EDIT: Some new insights: The behaviour of messages being sent to the wrong queue is not consistent. In fact, it appears to be entirely random. I send a messages to any SEDA-queue endpoint, it's a cointoss which one will actually receive the message. Judging by the behaviour, I suspect that I'm completely misunderstanding hte underlying architecture here. It appears that there's only one SEDA-queue instance in my application, and the endpoints are both polling the same one. The first one to poll is the one that gets the message. That is not the behaviour I'd expect intuitively from something named "endpoint", but it would explain a lot. Any people here that actually know camel that can explain this to me?


Solution

  • It turns out that both those endpoints were backed by the same queue. My understanding of how camel works was woefully inadequate. When sending something to a SEDA-endpoint, it gets put on the designated queue, and SEDA endpoints will poll their queue at certain intervals. If two endpoints share the same queue, you have no control over which one will be first and receive the message.
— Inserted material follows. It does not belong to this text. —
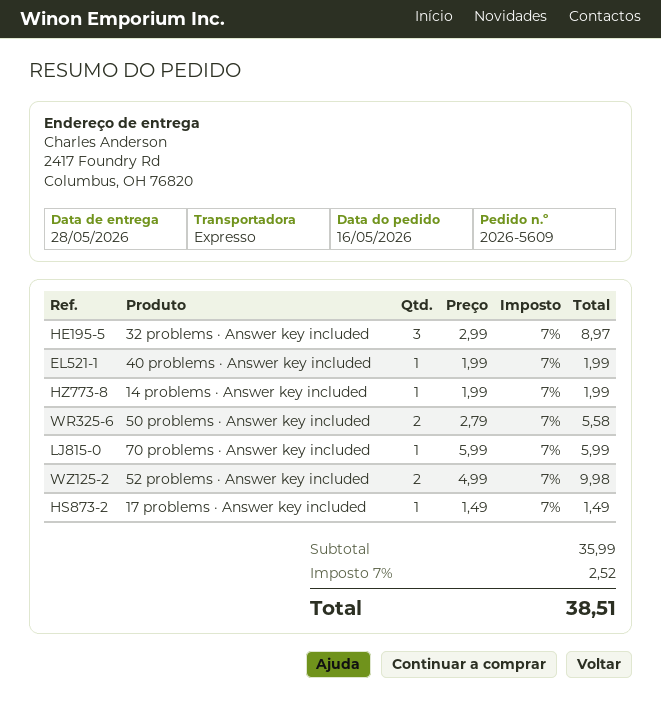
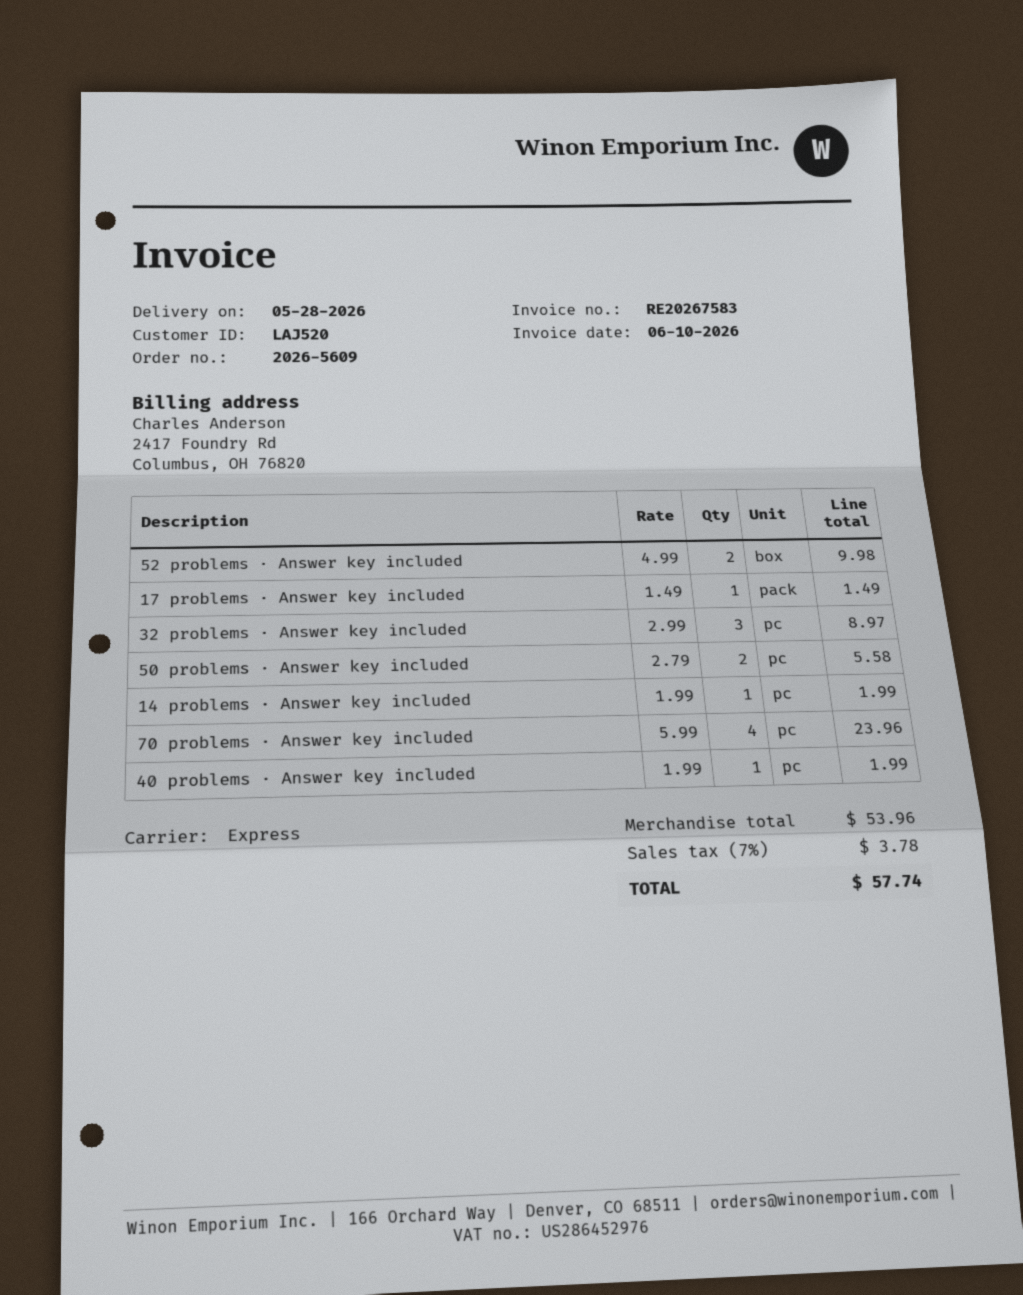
70 problems · Answer key included: 1 x 5.99 = 5.99 -> 4 x 5.99 = 23.96
subtotal: 35.99 -> 53.96
tax: 7% = 2.52 -> 7% = 3.78
total: 38.51 -> 57.74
    So if you want two different endpoints that are actually independent endpoints, you need to give them their own queue by making a bean for it and then injecting that into camel, like so:

    @Configuration
    class QueueConfig(
        @Value("\${capture.queueSize}") private val queueSize: Int,
        private val eventPublisher: ApplicationEventPublisher
    ) {
        @Bean("FirstBlockingQueue")
        fun createFirstQueue(): BlockingQueue<Exchange> =
            TODO("instantiate queue here")
    
        @Bean("SecondBlockingQueue")
        fun createSecondQueue(): BlockingQueue<Exchange> =
            TODO("instantiate other queue here")
    
    }
    

    In the route builder:

    from("seda:first-enpoint?queue=#FirstBlockingQueue")
        // do things
    
    from("seda:second-endpoint?queue=#SecondBlockingQueue")
        // do things
    

    Now both endpoints are backed by their own queue, and will not steal each others messages.